Nachdem sich Blizzard in den vergangenen Tagen mehrfach den Vorwurf gefallen lassen musste, dass “Diablo 3″ zu wenig Content bietet, um auf lange Sicht zu motivieren, gestanden nun auch die Entwickler selbst ein, dass es dem Titel vor allem an Endgame-Content mangelt.

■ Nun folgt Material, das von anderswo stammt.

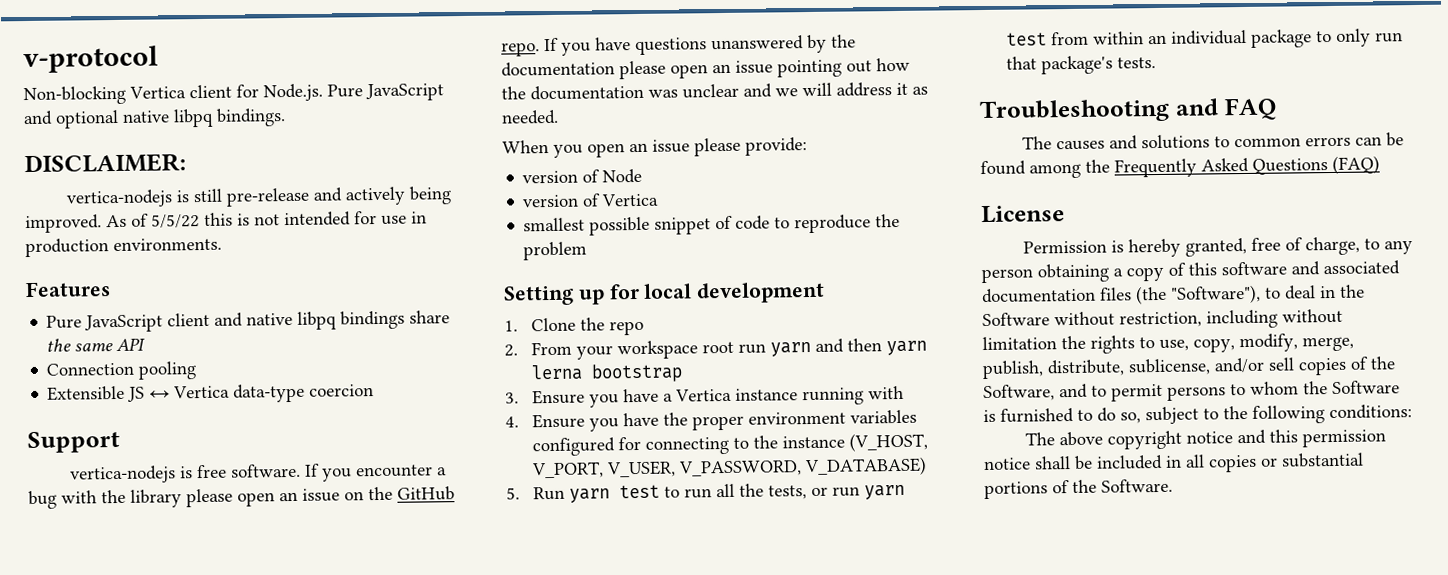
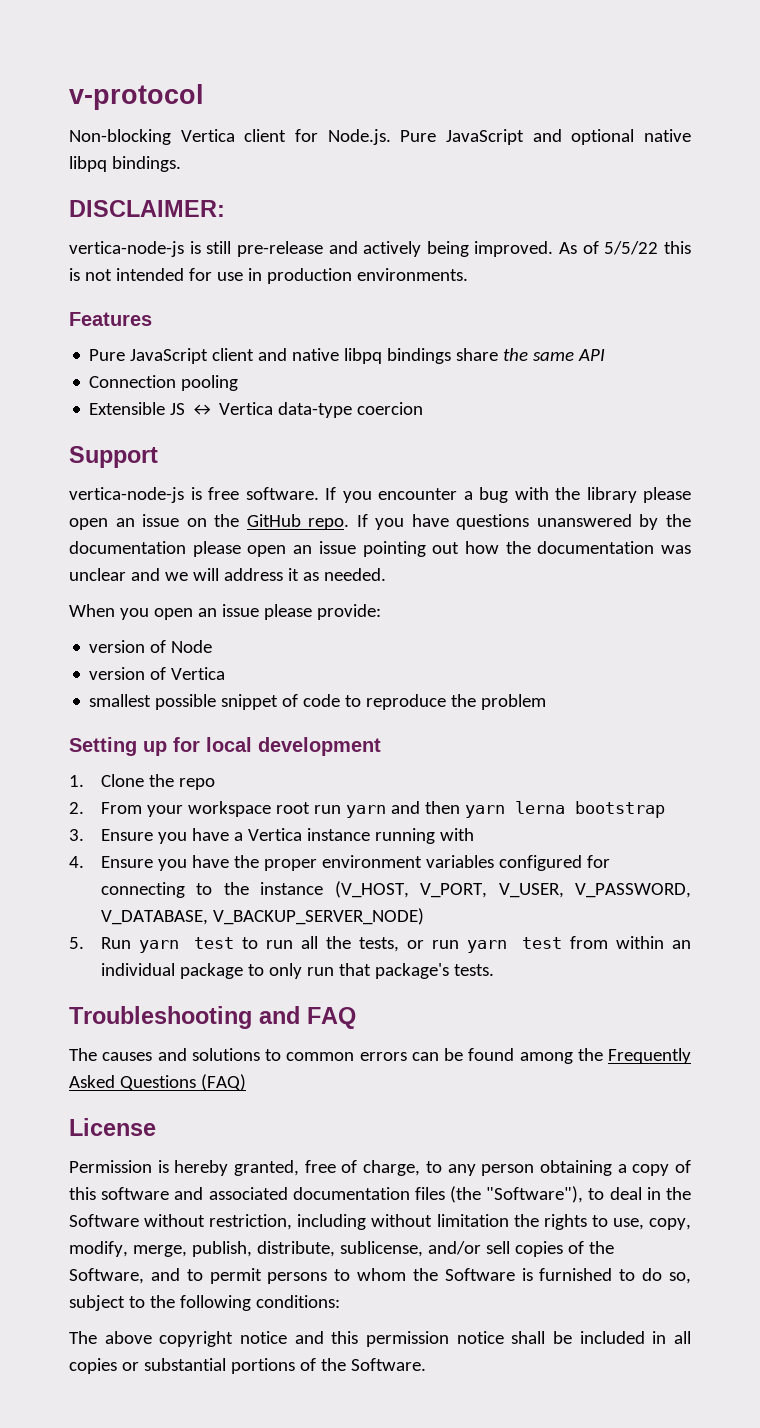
[66,189,174,208] vertica-nodejs -> [69,241,184,257] vertica-node-js
[70,465,177,484] vertica-nodejs -> [69,487,184,503] vertica-node-js
[804,456,928,477] V_DATABASE) -> [100,908,424,925] V_DATABASE, V_BACKUP_SERVER_NODE)

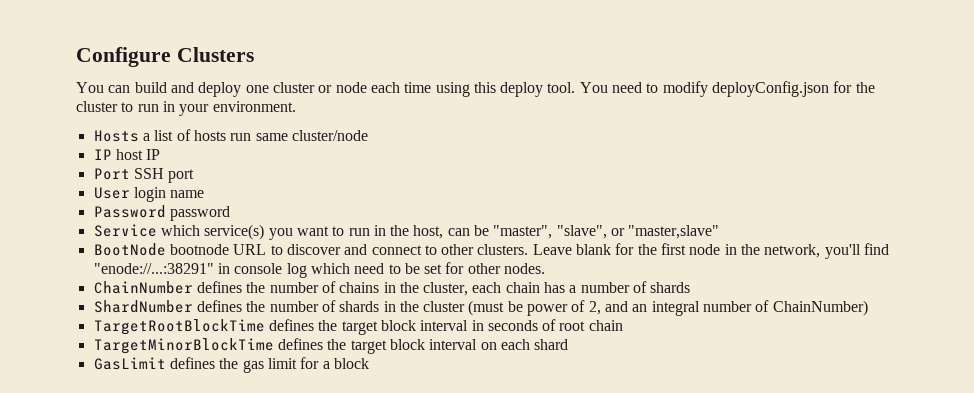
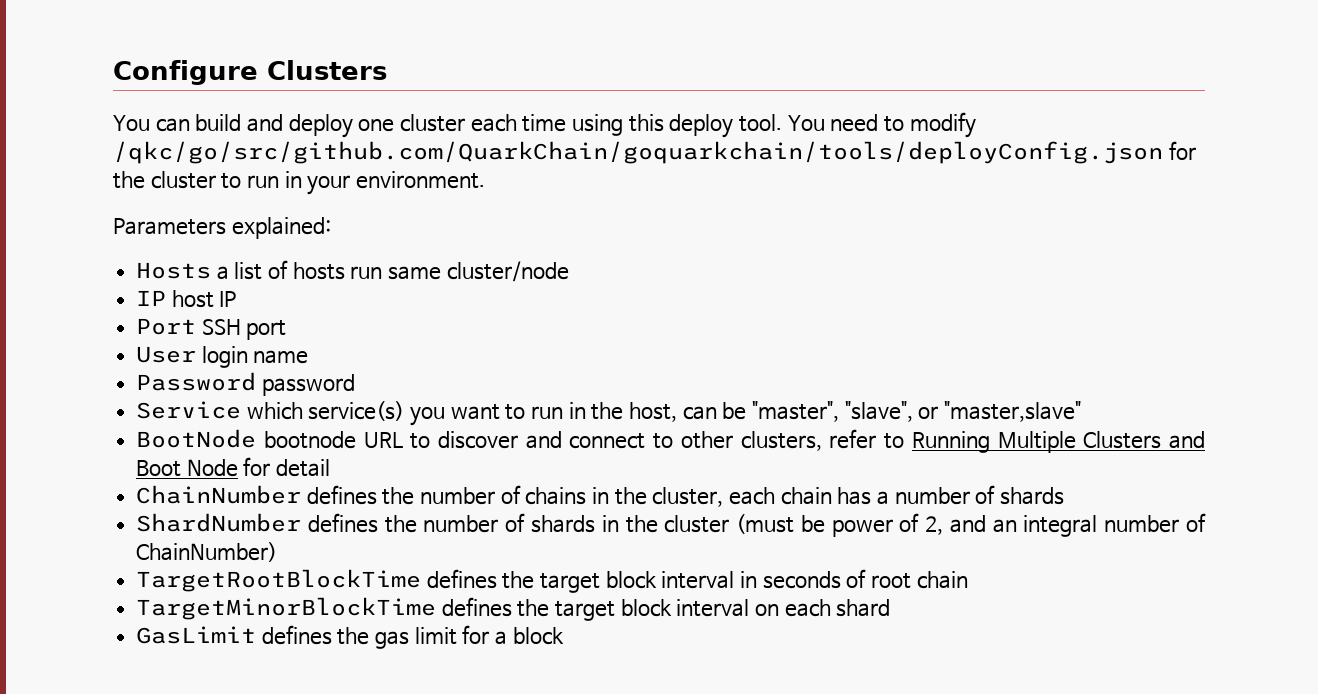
[318,82,367,93] or node -> (465, 123) none
[712,81,830,97] deployConfig.json -> [113,141,1163,164] /qkc/go/src/github.com/QuarkChain/goquarkchain/tools/deployConfig.json
(296, 106) none -> [113,217,331,239] // Parameters explained:
[477,243,890,259] [93,262,546,278] clusters. Leave blank for the first node in the network, you'll find "enode://...:38291" in console log which need to be set for other nodes. -> [740,429,1206,453] [136,457,331,477] clusters, refer to Running Multiple Clusters and Boot Node for detail

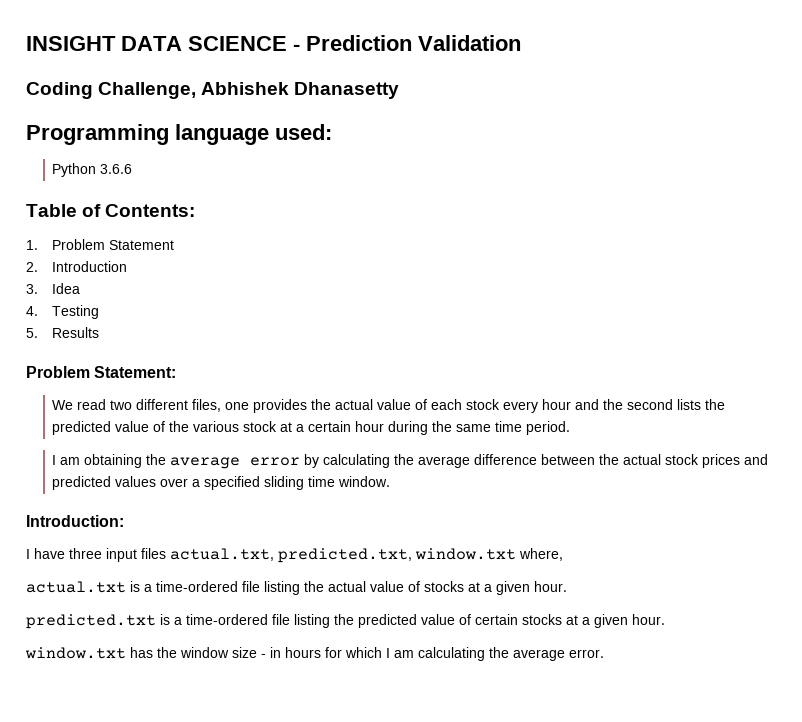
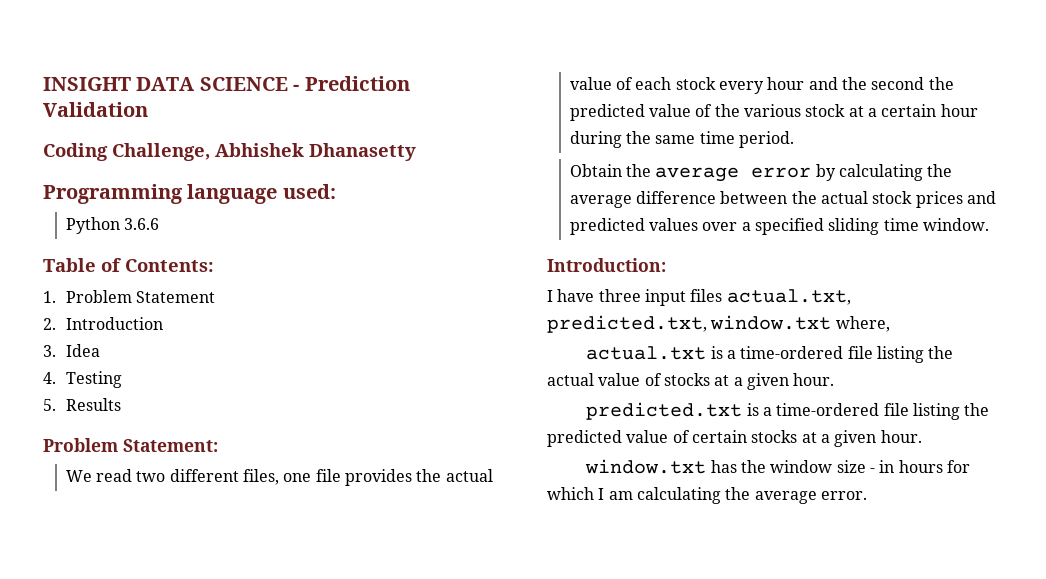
(250, 406) none -> [315,469,341,482] file
[677,399,702,410] lists -> (925, 83) none
[52,454,143,468] I am obtaining -> [569,164,622,177] Obtain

“Wir erkennen an, dass die Jagd nach Gegenständen nicht genug ist, um eine reichhaltige Endgame-Erfahrung zu bieten. Es gibt da weiterhin massig Menschen, die immer noch jeden Tag und jede Woche spielen. Sie spielen eine Menge. Aber möglicherweise gehen ihnen bald die Möglichkeiten aus (wenn das nicht schon passiert ist)”, so Blizzard.
“Gegner zu töten und Gegenstände zu finden, macht eine Menge Spaß [...] Aber ehrlich gesagt ist Diablo 3 nicht World of Warcraft. Wir werden nicht in der Lage sein, alle paar Monate zahlreiche neue Systeme und Inhalte zu liefern. Da muss es etwas anderes geben, das die Leute bei Laune hält. Und wir wissen, dass das noch nicht vorhanden ist.”
Weiter führt man aus, dass man sich in den kommenden Wochen erst einmal auf den PvP-Modus konzentrieren wird, um die Spieler zumindest in diesem Bereich weiter bei der Stange halten zu können.